Always do this, my mother said, and to me her words meant to remember that we are human beings and we should always be courteous and respect others.
Many of us are concerned and disturbed at the loss of dignity in the rhetoric of our leaders. Like the BIA bureaucracy our government duplicates, the divisive illness that afflicts Washington and the United States is mirrored here.
But our weapon, our protection, has always been who we are and the land we live on between the sacred mountains. The teachings of the elders, like my mother's, are meant to preserve this strength.
So it is disappointing that in our pursuit of our job to inform the Navajo people, a council delegate, just prior to the Navajo Nation Council's budget session on Tuesday, lost control.
Delegate Leonard Teller (Lukachukai/Tsaile/Wheatfields), in response to reporter Marley Shebala's questions about how he had spent discretionary funds, grabbed her recorder and yelled, "Get out!" with rage in his eyes and face.
Last week, on Thursday before a meeting of the Intergovernmental Relations Committee, Speaker Lawrence Morgan barked about the press after Shebala had asked him and other delegates to comment on how these funds, another name for which is "slush funds," were used.
It is disappointing but revealing that the speaker would blast the press before calling an executive session in order to kick our reporter and photographer out of the room.
An hour or two after the speaker's outburst last week, a letter from Chief Legislative Counsel Frank Seanez arrived at our office warning us of violations of the Privacy Act, penalties and fines, even citing the law that says non-Navajos may be excluded from the reservation even though our reporter and photographer are both Diné.
What caused this knee-jerk reaction? Our effort to find out how our leaders spend the Navajo people's money, specifically the discretionary fund, which is money the president, speaker and council delegates hand out to whomever they judge is deserving or needful of their generosity.
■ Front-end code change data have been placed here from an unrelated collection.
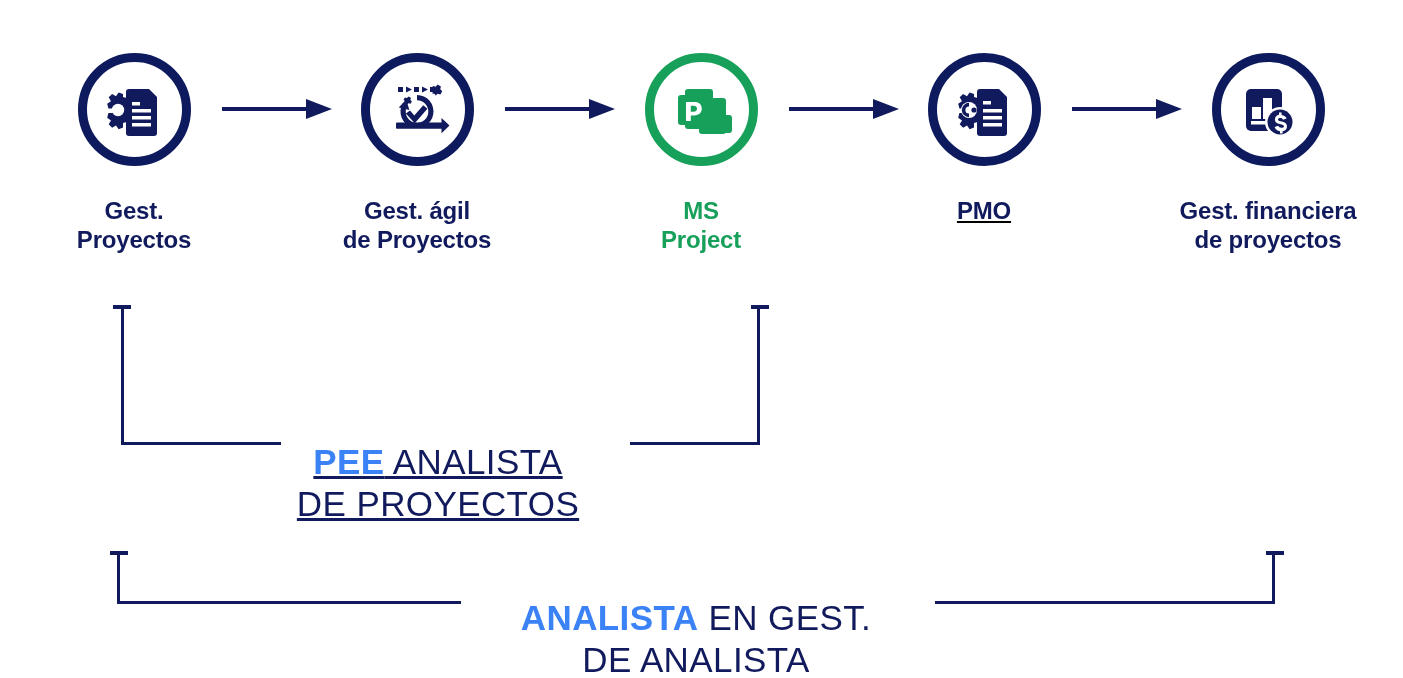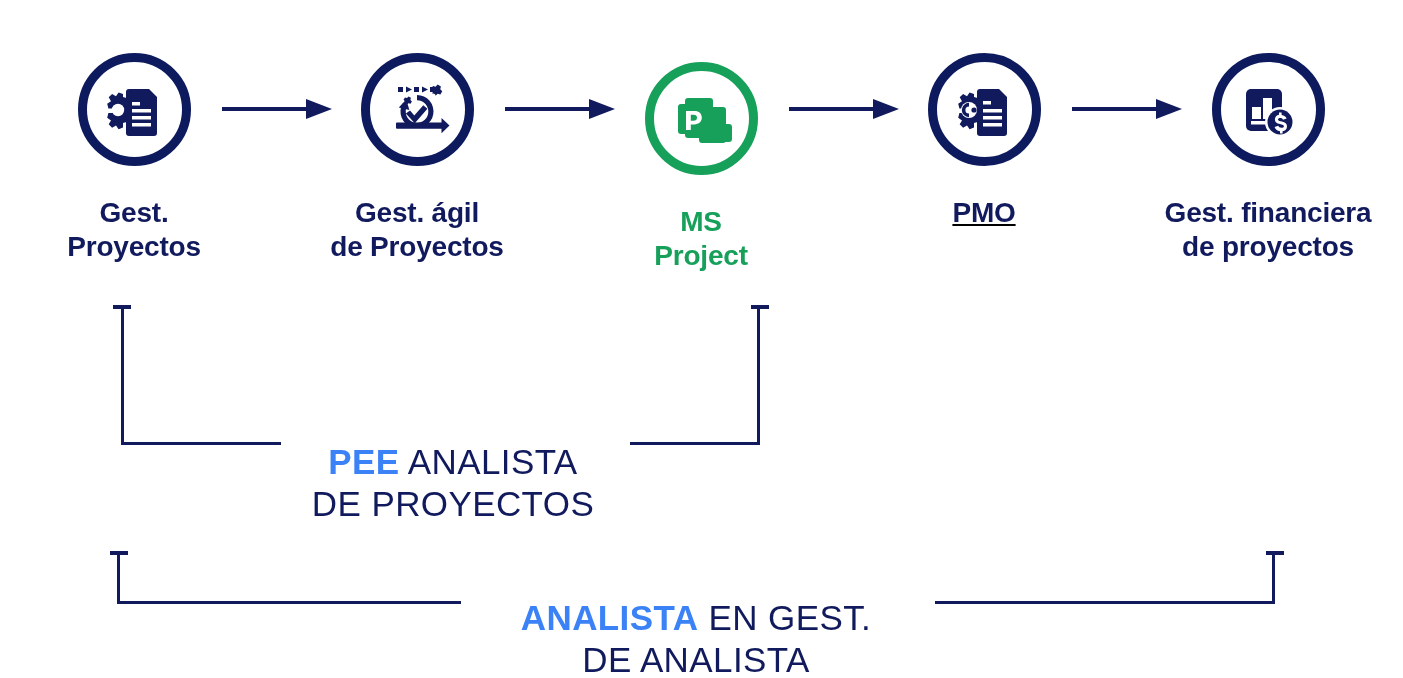--- a/index.html
+++ b/index.html
@@ -44,7 +44,7 @@
 
   .step-label {
     margin-top: 30px;
-    font-size: 28px;
+    font-size: 24px;
     font-weight: bold;
     line-height: 1.22;
     color: #101a5c;

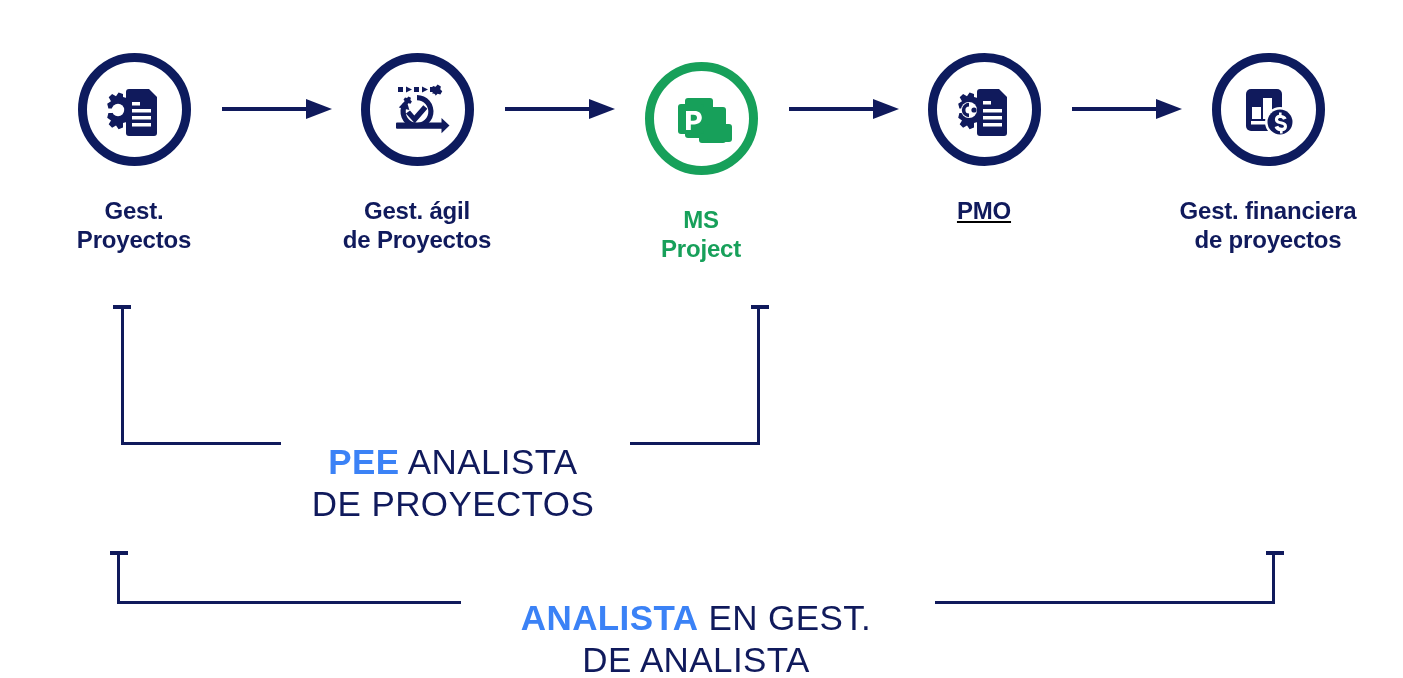--- a/index.html
+++ b/index.html
@@ -156,7 +156,7 @@
     </svg>
   </div>
 
-  <div class="step" style="left:586px; top:62px;">
+  <div class="step" style="left:586px; top:53px;">
     <div class="step-circle green">
       <span>
         <svg width="64" height="62" viewBox="0 0 64 62">

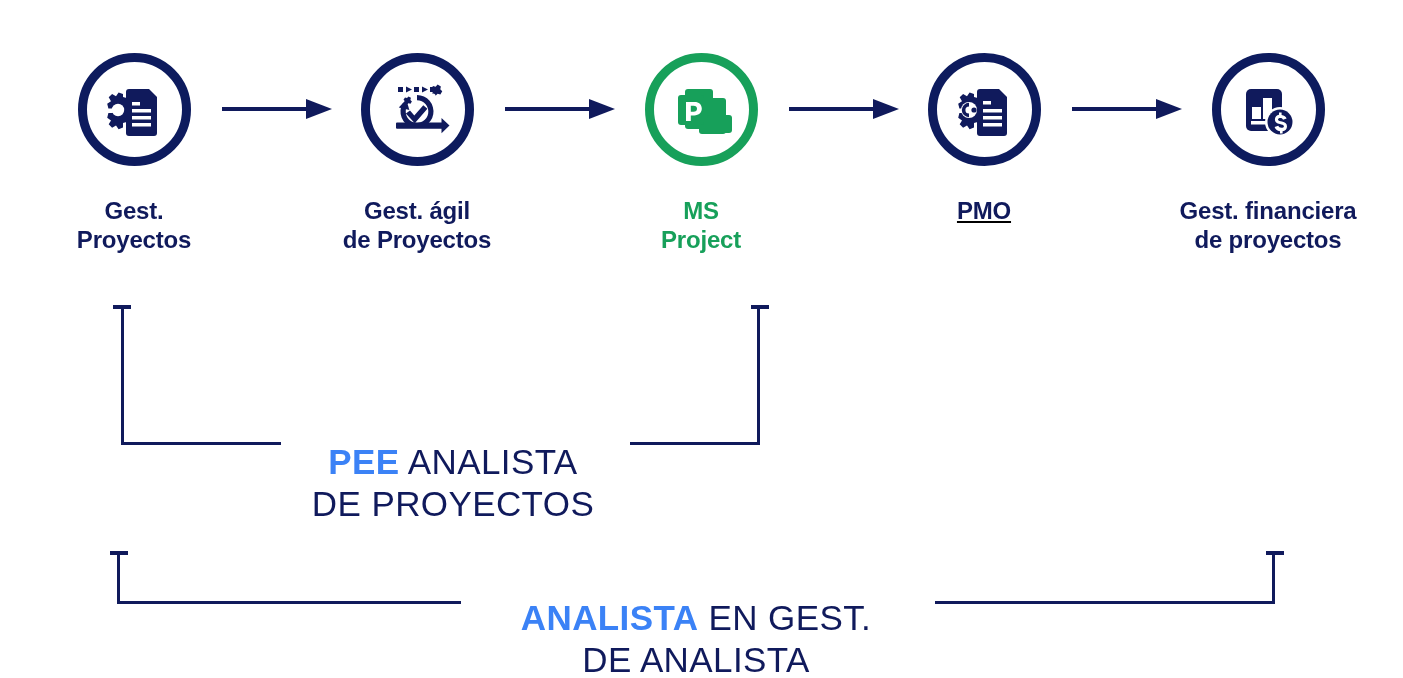--- a/index.html
+++ b/index.html
@@ -239,7 +239,7 @@
     <div class="bracket-line v-line" style="left:757px; top:305px; height:140px;"></div>
     <div class="bracket-line h-line" style="left:630px; top:442px; width:130px;"></div>
 
-    <div class="caption" style="left:183px; top:400px; width:540px;">
+    <div class="caption" style="left:168px; top:400px; width:540px;text-decoration:underline;">
       <span class="hl">PEE</span><span class="rest"> ANALISTA
 DE PROYECTOS</span>
     </div>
We have tried each year to get this information because it is public money purportedly being used for the public good. You would think our leaders would want to brag about how they are helping their constituents. Instead, the speaker's and president's offices have slammed the door on our questions.
For this reason, we nominated the speaker's and president's offices for the Arizona Press Club's Brick Wall Award, bestowed each year on the governmental agency that does the best job of thwarting the flow of public information. (A speaker's office representative came by to claim their brick but the president's brick is still in our office. Makes a good bookend.)
Then someone left documents at our office showing a list of people who received payments from the discretionary fund from council delegates. We noted that several with ties to delegates received not one but several payments.
Our reporter did her job of asking the speaker and delegates to explain how they spent this money. This led to their reactions of rage, the veiled threats from their lawyer, the physical confrontation with our reporter and the speaker's anger at the press.
We tried to give them the opportunity to explain their actions and instead they are angry that the information leaked out. Why are they so angry? What is there to hide? What is there to fear?
The proper course for our leaders - President Joe Shirley Jr. included - is to make public the record of how and to whom these funds were disbursed to show the people that citizens do benefit, needs are met, emergencies are addressed, and the use of the money is proper and justified.
Our ancestors and leaders from the 20th century and before endured so much so that we today have the chance to build a better life and nation.
Arrogance, secrecy and abuse of authority should not be the product of that proud history.